At least everyone is happy and we try to make it as comfortable [as possible], everyone is far from their family and everyone is a little bit lonely and it doesn’t make sense for them to get [stressed] at work.

“We are a small team but we have a big structure around us from the hotel which is really organised…a great working environment.”

Gagnaire too is keen to credit the support of the hotel environment InterContinental provides, without which he doesn’t think Reflets could operate.

“I think with a kind of restaurant like Reflets, if we were alone, it would be difficult to manage. For the menu. This kind of restaurant, if we are not busy for two or three days it is not [too bad], because we have the hotel, and we do not have this stress.

When you are alone it is very stressful because it is difficult to manage. Here we have the business of the rooms,” observes Gagnaire, who operates all his restaurants out of hotels bar London’s Sketch.

However, he says this can only work if the head chef is allowed the time he needs to be creative and cook, with the hotel’s other departments supporting him.

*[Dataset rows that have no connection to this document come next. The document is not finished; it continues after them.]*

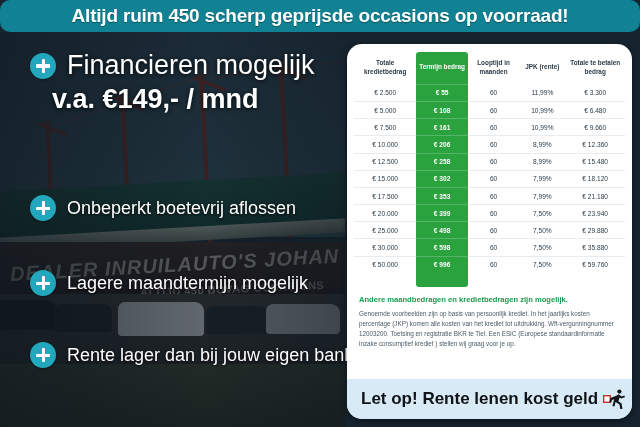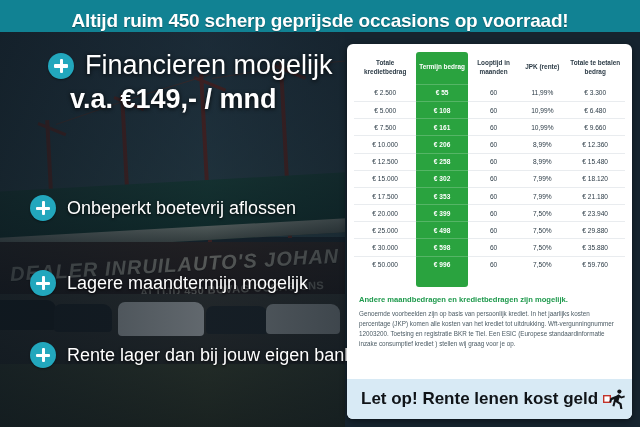--- a/index.html
+++ b/index.html
@@ -15,7 +15,7 @@
   .banner {
     position:absolute; top:0; left:0; width:640px; height:32px;
     background:#118293;
-    display:flex; align-items:flex-end; justify-content:center;
+    display:flex; align-items:center; justify-content:center;border-radius:10px;
   }
   .banner-text {
     color:#ffffff;

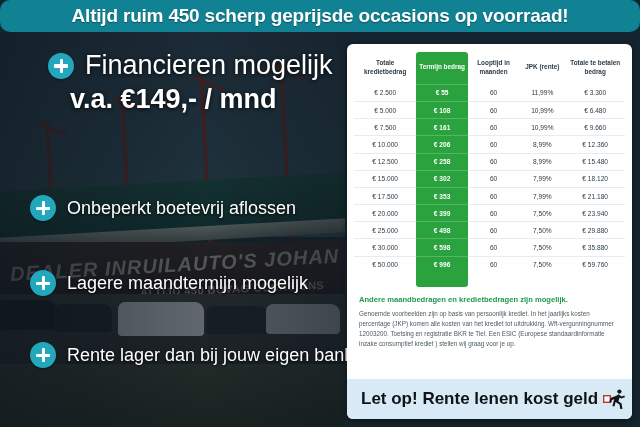--- a/index.html
+++ b/index.html
@@ -133,7 +133,7 @@
     white-space:nowrap;
   }
 
-  .headline-block { position:absolute; left:48px; top:18px; }
+  .headline-block { position:absolute; left:30px; top:18px; }
   .headline-row { display:flex; align-items:center; gap:11px; }
   .headline-1 {
     color:#ffffff; font-size:27px; font-weight:normal;

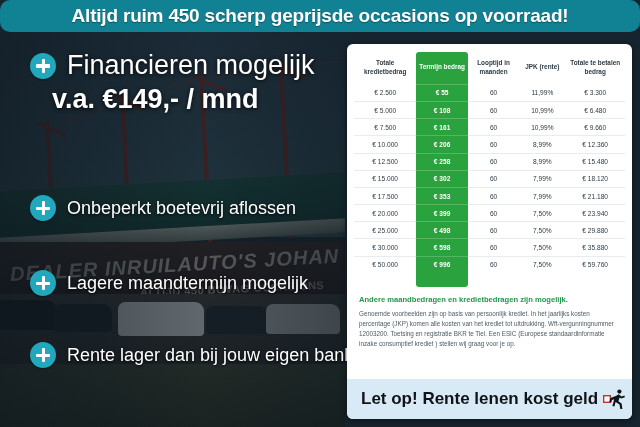--- a/index.html
+++ b/index.html
@@ -149,7 +149,7 @@
   .card {
     position:absolute; left:347px; top:44px; width:285px; height:375px;
     background:#ffffff;
-    border-radius:6px;
+    border-radius:15px;
     box-shadow:0 2px 7px rgba(0,0,0,.45);
     overflow:hidden;
   }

“Sometimes there’s a problem in a big hotel for the chef,” admits Gagnaire. “Olivier is lucky because here there is enough protection. In a hotel the chef must make so many orders, have so many meetings, spend time, so he cannot cook, and the chef [is supposed to] cook! You must make money... but your real job is to cook.”

And with that, the pair turn back to their notebooks, scribbling down their latest inspirations, while the team quietly prepare behind them; it’s easily the calmest kitchen I’ve ever been in.

“We must work!” declares Gagnaire, and they are soon immersed in their culinary bubble.

I say my farewells and retreat carefully, leaving the chefs to do what they love best; cooking.